Court of Appeal
JUDGMENT
1. At the commencement of the hearing of the appeal counsel for the respondent sought leave to supplement the appeal record by including the prosecutor’s sentencing submissions provided to the trial judge and which the appellant’s counsel had overlooked in preparing the appeal book. The application was not opposed and we have taken the liberty of referring to the submissions in determining this appeal.
2. The appellant was originally charged with 3 counts of Sexual Intercourse Without Consent and 3 related counts of Threats to Kill involving the 2 elder daughters and the appellant’s wife. The intercourse offences occurred over a 12 month period and the victims were the appellant’s 3 daughters aged 5, 14 and 17 years, respectively. The sexual intercourse in each instance was by “digital penetration”.
3. After the defendant pleaded not guilty, a trial commenced on all counts and the 2 elder daughters gave unshaken evidence that the appellant, had digitally penetrated them once on different occasions. After a luncheon adjournment when the trial resumed, the appellant was re-arraigned at his counsel’s request and entered guilty pleas on the 3 counts of Sexual Intercourse Without Consent. The prosecution then entered nolle prosequis on the 3 Threats to kill counts which were not proceeded with.
4. In sentencing the appellant to 15 years imprisonment the trial judge said:
“4. As has been said in various cases over the years the starting point for an offence of rape committed by an adult with no aggravating or mitigating circumstances should be 5 years. That is where we start in this case.
5. The offence involving a 5 year child must attract a substantial uplift and ever more so when the child is a son or daughter. In addition this was 1 of a series of rapes. A son or daughter would be entitled to feel that he or she will be safe in their own home and would be protected by a parent. When a parent sexually abuses one of their own children in their home this is such a fundamental breach of trust that the sentence should reflect the catastrophic harm, physical and psychological, that such abuse will cause. I do not see that a sentence any less than 15 years should be imposed.
6. For the rape of a 14 year child the sentence should be only slightly less because although less harmful than abuse involving a very young child, the breach of trust and harm caused is still very serious. The sentence should be 12 years imprisonment.
7. When the rape involves a young adult there is still considerable harm and so for the offence involving the 17 year old daughter the defendant will be sentenced to 10 years imprisonment.
8. In mitigation it can only be said the defendant has taken part in a ceremony involving payment of a fine and so has shown some remorse. He also has a clear record up to now. This is of only minor relevance in mitigation. Taking these matters into account the sentences can be reduced by 6 months.
9. As the guilty pleas were entered only after two of the victims had given evidence there can be no credit given to guilty pleas. That leaves sentences of 14 ½ years, 11 ½ and 9 ½ years.

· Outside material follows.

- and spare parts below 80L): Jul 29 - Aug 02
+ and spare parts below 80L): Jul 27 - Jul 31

10. The offences were committed over a period of some 12 months and involved 3 separate instances of rape. In those circumstances they cannot be said to have occurred within one course of conduct. The sentences should be consecutive. That would lead to a total sentence of 35 ½ years being imposed.

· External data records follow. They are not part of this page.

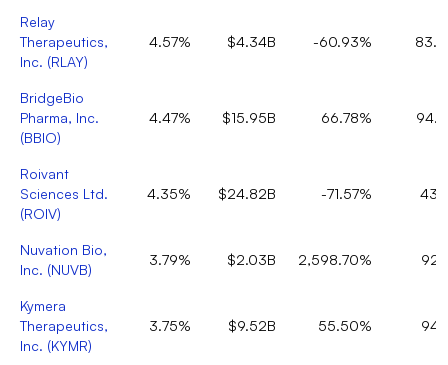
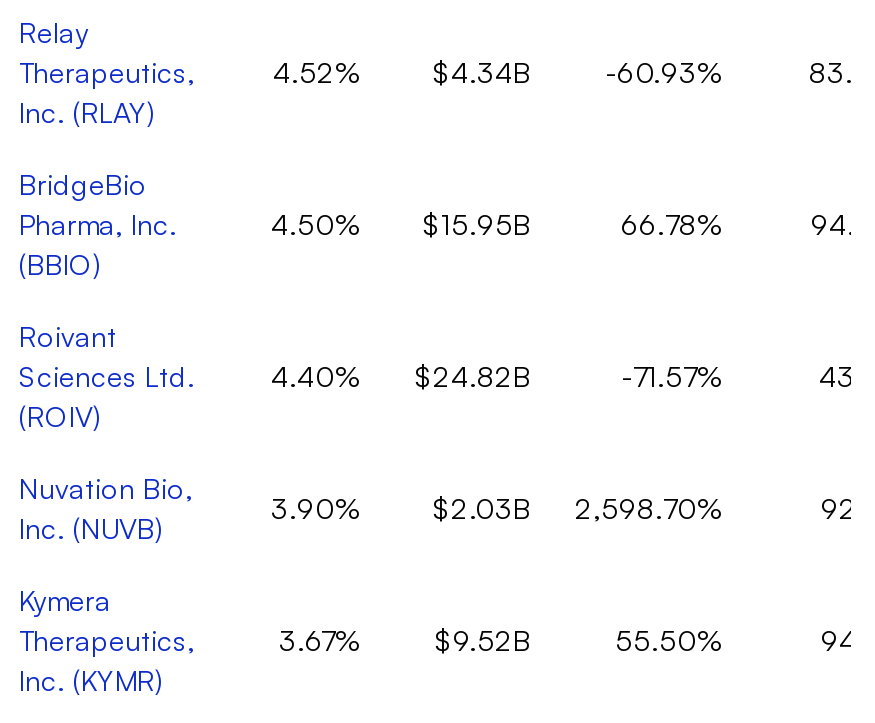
- 4.57%
+ 4.52%

- 4.47% $15.95B
+ 4.50% $15.95B

- 4.35% $24.82B
+ 4.40% $24.82B

- 3.79%
+ 3.90%

- 3.75%
+ 3.67%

11. When faced with such a sentence the Court must stand back and look at appropriate totality of sentence to be imposed. 35 ½ years would offend against the principle of totality and in all the circumstances the sentence to be imposed should be 15 years.”
5. In the present case the trial judge adopted what might be described as the traditional method of sentencing for each offence and then adding up the individual sentences to arrive at an aggregate and finally, standing back and assessing the aggregate against the “totality principle” and adjusting the total to reflect the overall criminality of the offending. However, no downward adjustments were made to the individual sentences.
6. The appellant appealed the sentence on 3 grounds:
(1) That the learned sentencing judge erred by failing to provide any discount for the guilty pleas;
(2) That the sentence of 15 years imprisonment was manifestly excessive;
(3) That the learned sentencing judge erred by failing to impose a separate sentence for each of the three charges.
7. A pre-sentence report and sentencing submissions were provided to the trial judge before sentence was passed.
8. The pre-sentence report showed that the appellant had performed a customary reconciliation ceremony to his family members and village chief where he presented a pig valued at VT50,000 and a kava stump worth VT6,000. This mitigating factor is mentioned in the judge’s sentence and, together with the appellant’s past clean record, received a discount of 6 months in the context of a sentence of 15 years imprisonment (ie. 3%). For similar mitigating factors, the Court of Appeal in Public Prosecutor v Andy [2011] VUCA 14 gave “… a significant deduction of approximately 15%”.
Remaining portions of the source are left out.